The UK reported its first case of coronavirus on January 29, 2020. Since then, the UK has recorded over 77,000 deaths from the virus and has infected over 2.84 million people in this country alone. The one constant during this pandemic has been the anticipation of a vaccine and when it will arrive.
Multiple pharmaceutical companies have thrown their hats into the ring, all trying to develop a vaccine with the first clinical trials beginning less than three weeks after the COVID-19 strain was discovered in Wuhan, China.
After months of countries locking down their people to keep them safe from the virus and death tolls climbing around the globe, the UK was the first country in the world to authorise and administer a vaccine from the joint efforts of pharmaceutical company Pfizer and Biotechnology company BioNTech.

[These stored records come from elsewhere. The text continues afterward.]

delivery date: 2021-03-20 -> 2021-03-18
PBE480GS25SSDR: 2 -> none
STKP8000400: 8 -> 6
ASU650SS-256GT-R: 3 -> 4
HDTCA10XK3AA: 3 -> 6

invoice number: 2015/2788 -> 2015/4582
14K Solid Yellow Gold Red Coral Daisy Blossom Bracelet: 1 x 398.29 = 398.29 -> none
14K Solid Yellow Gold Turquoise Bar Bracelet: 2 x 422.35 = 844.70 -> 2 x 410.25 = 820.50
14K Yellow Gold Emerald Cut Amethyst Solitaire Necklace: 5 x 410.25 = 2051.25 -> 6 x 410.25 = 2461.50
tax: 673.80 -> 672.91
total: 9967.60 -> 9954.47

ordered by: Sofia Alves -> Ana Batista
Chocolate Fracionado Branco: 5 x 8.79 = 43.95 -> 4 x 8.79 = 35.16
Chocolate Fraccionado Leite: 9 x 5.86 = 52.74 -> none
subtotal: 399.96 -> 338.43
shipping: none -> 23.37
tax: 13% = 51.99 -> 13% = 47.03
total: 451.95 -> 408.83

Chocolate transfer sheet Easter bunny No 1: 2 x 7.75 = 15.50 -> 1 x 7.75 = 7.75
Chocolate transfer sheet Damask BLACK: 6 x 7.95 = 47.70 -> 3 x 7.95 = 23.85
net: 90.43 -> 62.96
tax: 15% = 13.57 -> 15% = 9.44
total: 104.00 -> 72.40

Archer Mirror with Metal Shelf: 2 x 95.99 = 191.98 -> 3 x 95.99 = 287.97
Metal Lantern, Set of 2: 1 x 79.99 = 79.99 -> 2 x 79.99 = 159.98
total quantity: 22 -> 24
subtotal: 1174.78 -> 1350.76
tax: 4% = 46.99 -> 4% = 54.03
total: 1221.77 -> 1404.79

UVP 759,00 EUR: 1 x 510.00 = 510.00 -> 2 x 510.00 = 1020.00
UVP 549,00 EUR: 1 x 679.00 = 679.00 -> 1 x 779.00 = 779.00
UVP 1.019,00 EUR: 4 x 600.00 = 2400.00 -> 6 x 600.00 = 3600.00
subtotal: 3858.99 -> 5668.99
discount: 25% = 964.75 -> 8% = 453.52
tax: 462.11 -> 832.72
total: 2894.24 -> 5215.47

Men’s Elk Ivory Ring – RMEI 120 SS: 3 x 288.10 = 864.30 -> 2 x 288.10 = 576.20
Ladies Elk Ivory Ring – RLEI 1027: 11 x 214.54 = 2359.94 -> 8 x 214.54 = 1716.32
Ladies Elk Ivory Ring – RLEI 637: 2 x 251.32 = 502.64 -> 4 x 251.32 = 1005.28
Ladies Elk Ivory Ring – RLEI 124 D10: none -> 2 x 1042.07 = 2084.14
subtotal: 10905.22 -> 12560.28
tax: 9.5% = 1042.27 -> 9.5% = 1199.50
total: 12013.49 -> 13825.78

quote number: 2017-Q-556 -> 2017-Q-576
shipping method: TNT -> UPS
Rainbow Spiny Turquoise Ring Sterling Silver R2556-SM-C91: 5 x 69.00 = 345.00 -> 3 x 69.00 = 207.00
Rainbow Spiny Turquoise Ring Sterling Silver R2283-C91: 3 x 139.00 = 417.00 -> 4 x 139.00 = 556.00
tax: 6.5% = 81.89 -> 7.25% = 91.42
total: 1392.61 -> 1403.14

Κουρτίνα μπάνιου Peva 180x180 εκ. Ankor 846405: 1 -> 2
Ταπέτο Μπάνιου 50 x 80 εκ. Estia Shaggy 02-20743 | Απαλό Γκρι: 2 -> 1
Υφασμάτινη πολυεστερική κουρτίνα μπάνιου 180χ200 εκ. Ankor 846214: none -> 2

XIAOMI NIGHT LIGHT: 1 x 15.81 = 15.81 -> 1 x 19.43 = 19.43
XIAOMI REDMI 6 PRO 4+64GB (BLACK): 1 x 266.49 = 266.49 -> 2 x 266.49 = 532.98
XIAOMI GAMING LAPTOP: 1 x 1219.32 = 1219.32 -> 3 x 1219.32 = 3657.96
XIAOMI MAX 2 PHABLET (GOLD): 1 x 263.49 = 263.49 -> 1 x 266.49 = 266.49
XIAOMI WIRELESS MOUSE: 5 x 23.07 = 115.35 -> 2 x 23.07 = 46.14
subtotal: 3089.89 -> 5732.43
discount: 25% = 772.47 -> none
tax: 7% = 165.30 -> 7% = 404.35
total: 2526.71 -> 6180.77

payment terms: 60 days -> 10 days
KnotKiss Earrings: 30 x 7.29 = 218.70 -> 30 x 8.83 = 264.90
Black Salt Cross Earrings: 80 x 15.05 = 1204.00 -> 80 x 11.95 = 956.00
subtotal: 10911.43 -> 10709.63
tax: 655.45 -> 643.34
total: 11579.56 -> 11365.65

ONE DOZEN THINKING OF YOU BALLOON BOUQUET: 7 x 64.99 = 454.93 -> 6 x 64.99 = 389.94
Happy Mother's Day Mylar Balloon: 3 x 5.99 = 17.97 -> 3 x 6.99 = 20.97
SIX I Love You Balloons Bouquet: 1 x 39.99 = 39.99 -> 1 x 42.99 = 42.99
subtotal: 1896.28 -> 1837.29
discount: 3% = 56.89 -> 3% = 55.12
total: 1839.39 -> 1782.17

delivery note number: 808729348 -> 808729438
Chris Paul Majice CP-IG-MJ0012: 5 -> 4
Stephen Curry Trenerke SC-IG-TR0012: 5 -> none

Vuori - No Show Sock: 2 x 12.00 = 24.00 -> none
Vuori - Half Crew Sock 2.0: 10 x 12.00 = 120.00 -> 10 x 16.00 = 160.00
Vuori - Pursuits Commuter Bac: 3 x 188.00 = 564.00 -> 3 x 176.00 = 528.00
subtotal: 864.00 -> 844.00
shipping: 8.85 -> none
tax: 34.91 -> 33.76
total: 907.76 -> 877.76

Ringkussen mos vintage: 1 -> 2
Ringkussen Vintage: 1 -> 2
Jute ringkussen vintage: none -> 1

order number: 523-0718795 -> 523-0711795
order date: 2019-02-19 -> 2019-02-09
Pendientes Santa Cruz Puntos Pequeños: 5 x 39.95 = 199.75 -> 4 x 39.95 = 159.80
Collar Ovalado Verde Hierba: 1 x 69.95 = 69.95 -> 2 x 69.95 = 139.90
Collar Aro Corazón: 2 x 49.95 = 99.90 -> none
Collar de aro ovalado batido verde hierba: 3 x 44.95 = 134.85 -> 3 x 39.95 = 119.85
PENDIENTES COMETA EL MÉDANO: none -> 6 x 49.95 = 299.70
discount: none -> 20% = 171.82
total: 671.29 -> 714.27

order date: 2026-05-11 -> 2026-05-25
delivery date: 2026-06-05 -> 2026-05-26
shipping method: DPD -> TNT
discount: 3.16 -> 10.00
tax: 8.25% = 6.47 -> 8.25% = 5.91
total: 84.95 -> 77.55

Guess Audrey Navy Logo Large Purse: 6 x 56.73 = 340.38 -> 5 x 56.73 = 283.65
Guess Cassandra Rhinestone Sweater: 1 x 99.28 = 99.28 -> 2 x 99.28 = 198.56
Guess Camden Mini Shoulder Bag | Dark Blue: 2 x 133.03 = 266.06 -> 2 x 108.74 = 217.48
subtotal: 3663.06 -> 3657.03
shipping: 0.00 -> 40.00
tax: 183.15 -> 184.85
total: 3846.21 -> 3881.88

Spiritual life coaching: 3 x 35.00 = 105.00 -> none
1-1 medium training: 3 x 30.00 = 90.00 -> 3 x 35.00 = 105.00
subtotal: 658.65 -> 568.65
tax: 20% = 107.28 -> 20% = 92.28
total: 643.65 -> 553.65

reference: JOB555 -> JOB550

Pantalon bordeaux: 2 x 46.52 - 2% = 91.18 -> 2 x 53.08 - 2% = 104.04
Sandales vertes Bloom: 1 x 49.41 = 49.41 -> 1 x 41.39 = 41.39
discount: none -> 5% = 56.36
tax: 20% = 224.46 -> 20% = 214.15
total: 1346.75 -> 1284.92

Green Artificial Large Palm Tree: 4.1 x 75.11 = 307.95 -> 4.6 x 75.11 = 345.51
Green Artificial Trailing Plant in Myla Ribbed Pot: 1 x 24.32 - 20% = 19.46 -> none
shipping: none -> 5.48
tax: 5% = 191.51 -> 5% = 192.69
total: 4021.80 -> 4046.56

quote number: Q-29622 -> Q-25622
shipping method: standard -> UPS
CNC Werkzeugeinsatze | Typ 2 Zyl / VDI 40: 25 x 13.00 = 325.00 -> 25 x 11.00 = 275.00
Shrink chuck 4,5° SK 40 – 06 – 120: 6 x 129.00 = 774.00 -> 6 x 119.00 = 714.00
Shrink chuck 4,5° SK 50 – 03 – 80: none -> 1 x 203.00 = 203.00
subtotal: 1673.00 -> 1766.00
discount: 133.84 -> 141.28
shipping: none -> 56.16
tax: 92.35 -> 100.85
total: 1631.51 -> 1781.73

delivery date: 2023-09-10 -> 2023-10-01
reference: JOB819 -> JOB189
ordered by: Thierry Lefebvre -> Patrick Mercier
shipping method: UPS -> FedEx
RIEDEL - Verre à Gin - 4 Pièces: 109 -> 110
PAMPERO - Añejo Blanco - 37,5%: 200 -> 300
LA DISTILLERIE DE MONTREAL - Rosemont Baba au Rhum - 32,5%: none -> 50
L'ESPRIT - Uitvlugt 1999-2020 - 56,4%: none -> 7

There are two main vaccines that are being focused on at the moment in the UK. The first of these is a joint effort from an American based pharmaceutical company Pfizer and a German biotechnology company BioNTech. This vaccine was the first in the world to be authorised for use and rolled out to citizens in the United Kingdom.
The Pfizer vaccine achieved a 95% effectiveness in the third phase of clinical trials and will need to be stored at temperatures between minus 70 and minus 80 degrees Celsius. The Government has ordered a total of 40 million doses of this vaccine which is enough to vaccinate a total of 20 million people as the vaccine needs to be administered twice. However, the Government has changed the period of time between doses from three weeks to 12 weeks in order to insure that as many people can be vaccinated as quickly as possible.
The second of the vaccines now being delivered in this country is another joint development, provided by Oxford University and AstraZeneca, which was recently approved by the Medicines and Healthcare products Regulatory Agency (MHRA). Once again, this requires two doses which will be delivered up to 12 weeks apart.
Whilst no vaccine is 100 percent effective there have been a very small amount of side effects recorded from the trials done so far, other than the expected short-lived fatigue and headaches. One of the differences between the Pfizer vaccine and the AstraZeneca vaccine is that whilst the former drug needs ultra-cold storage between minus 70 and minus 80 degrees, the latter is easier to store and remains stable below minus 20 degrees for up to six months and can be kept in a standard fridge for up to a month. This is a major talking point when discussing the logistics of how to deliver the vaccine to places such as care homes as they are unlikely to have suitable conditions to store the Pfizer vaccine.
The Government’s aim is to immunise 13 million people by mid-February and it is believed that the army will assist with the distribution of the drug in the hope of achieving the target of vaccinating two million people per-week.